● **PROBLEM REQUIREMENTS**: Write out an exact copy of the line with "ethnicity, n (%) | | | 0.2" and of each line after it, through the end of the records below.

● **SUPPLIED MATERIAL**:
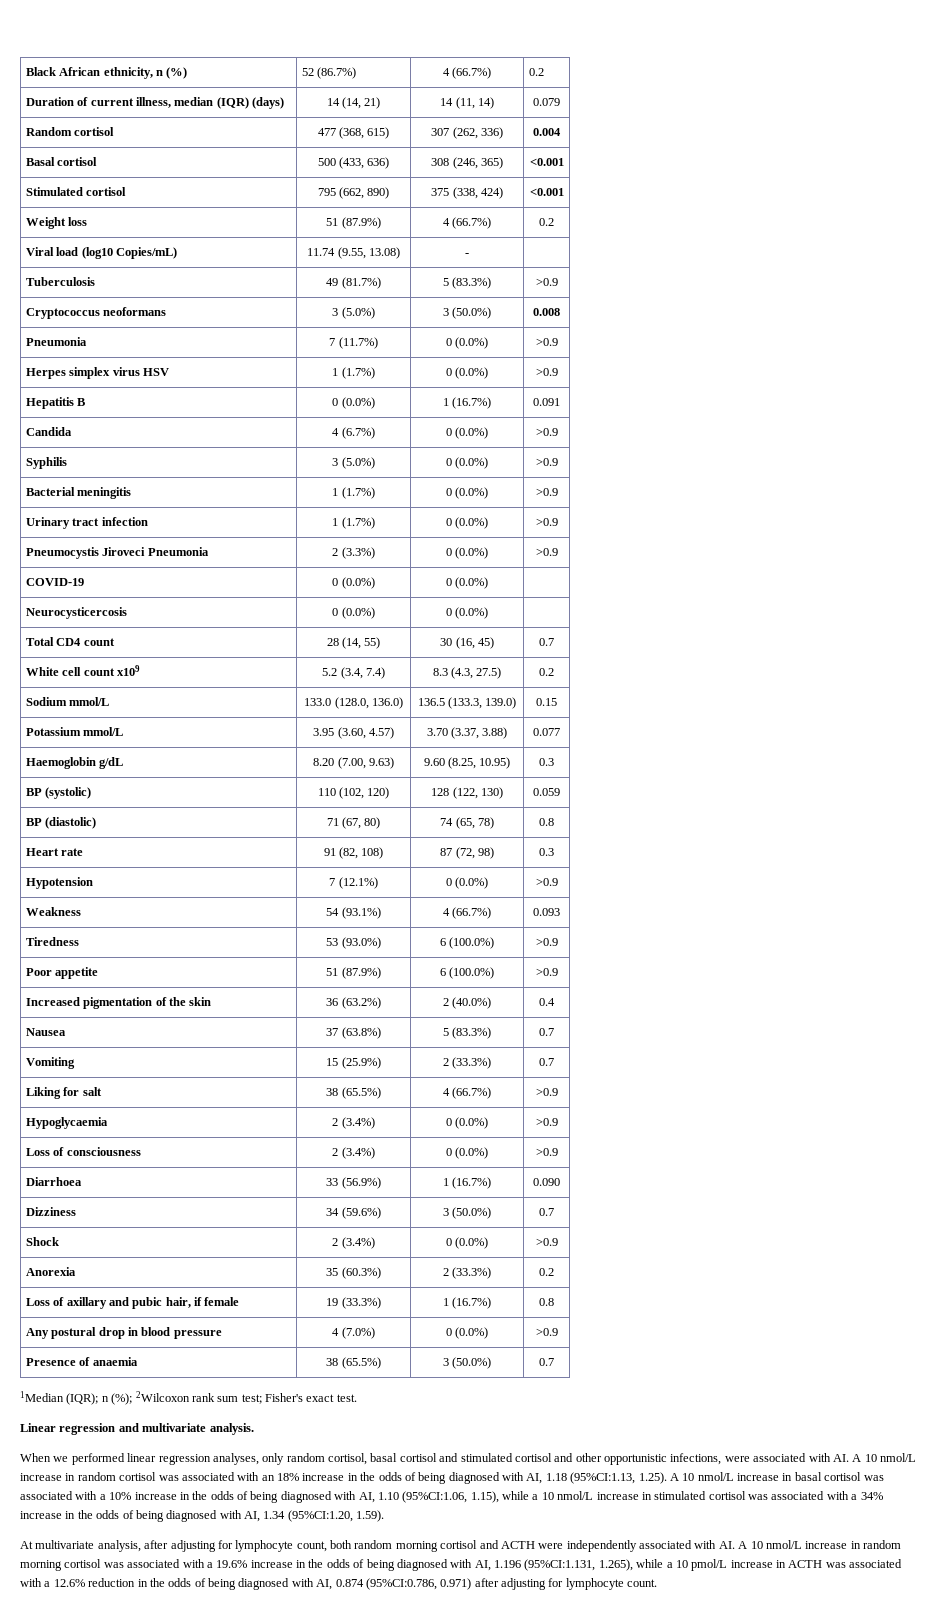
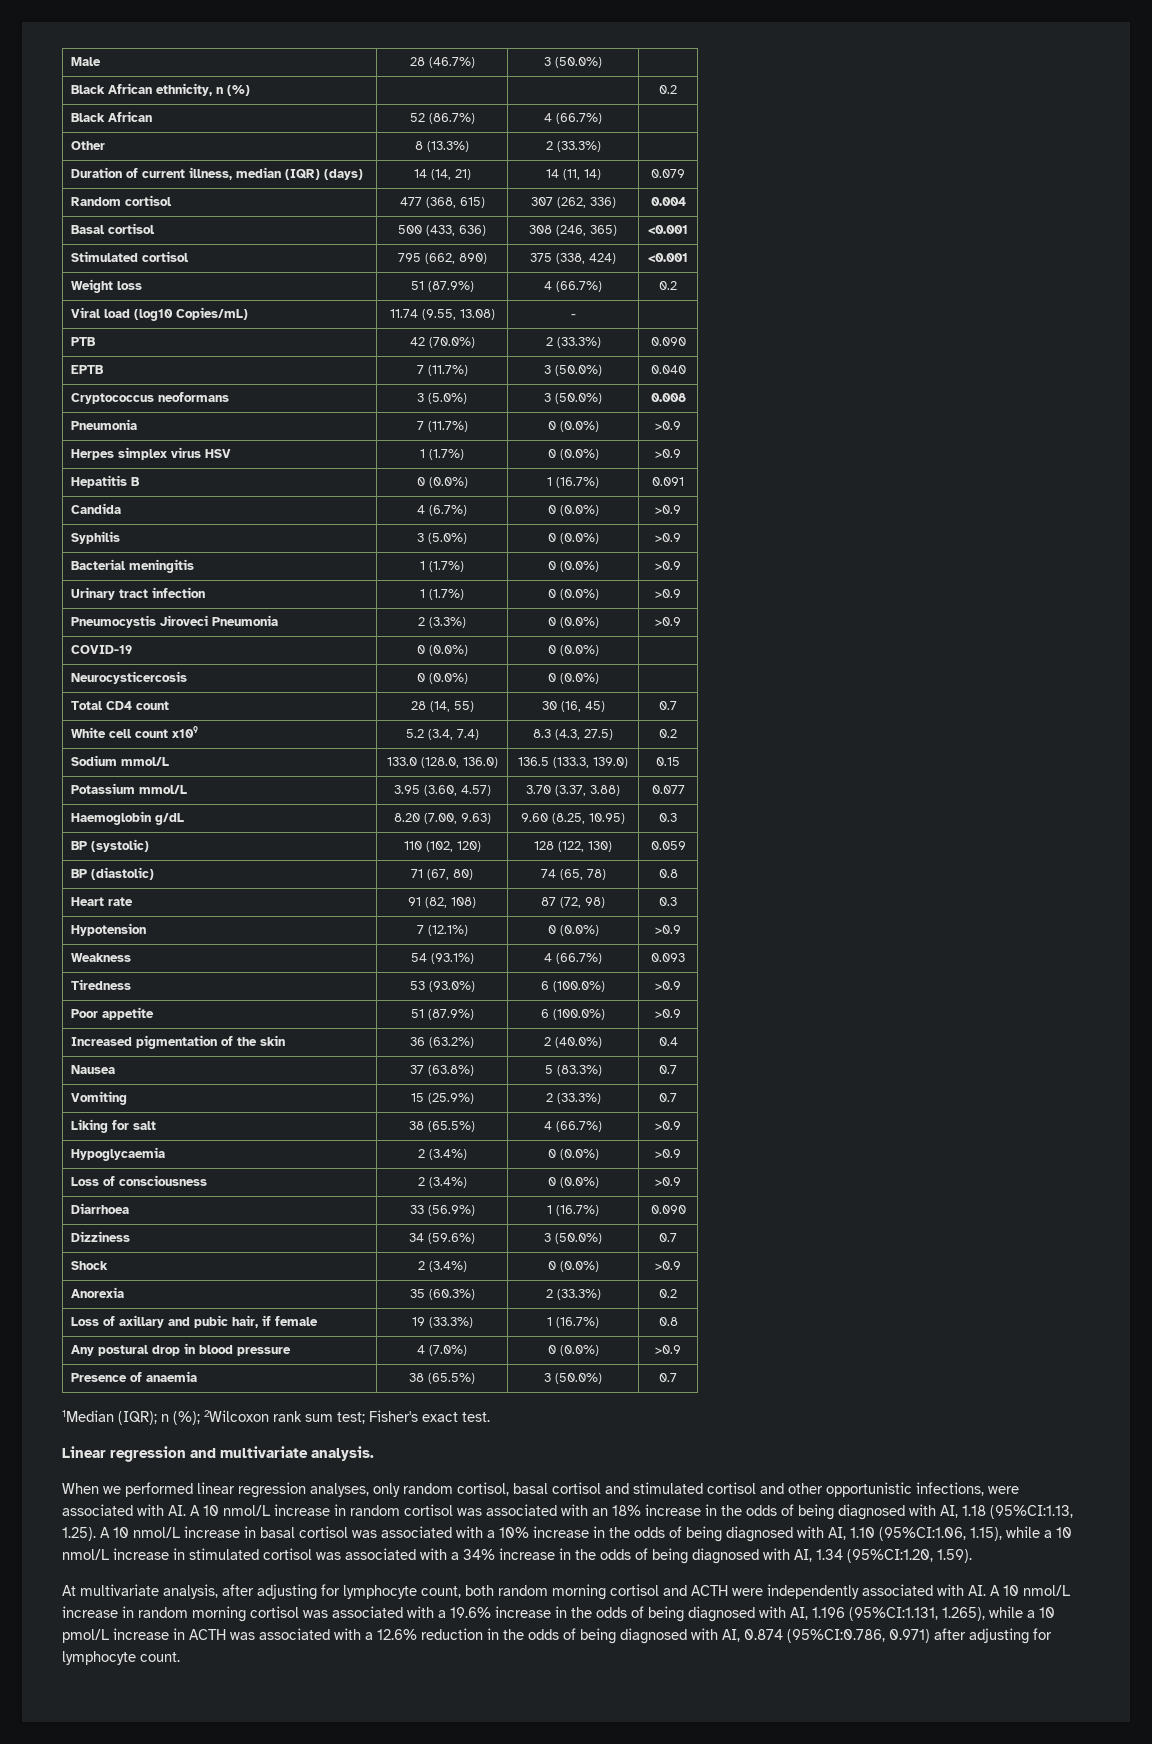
+ Male | 28 (46.7%) | 3 (50.0%) |
- Black African ethnicity, n (%) | 52 (86.7%) | 4 (66.7%) | 0.2
+ Black African ethnicity, n (%) | | | 0.2
+ Black African | 52 (86.7%) | 4 (66.7%) |
+ Other | 8 (13.3%) | 2 (33.3%) |
- Tuberculosis | 49 (81.7%) | 5 (83.3%) | >0.9
+ PTB | 42 (70.0%) | 2 (33.3%) | 0.090
+ EPTB | 7 (11.7%) | 3 (50.0%) | 0.040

● **TASK RESPONSE**:
+ Black African ethnicity, n (%) | | | 0.2
+ Black African | 52 (86.7%) | 4 (66.7%) |
+ Other | 8 (13.3%) | 2 (33.3%) |
- Tuberculosis | 49 (81.7%) | 5 (83.3%) | >0.9
+ PTB | 42 (70.0%) | 2 (33.3%) | 0.090
+ EPTB | 7 (11.7%) | 3 (50.0%) | 0.040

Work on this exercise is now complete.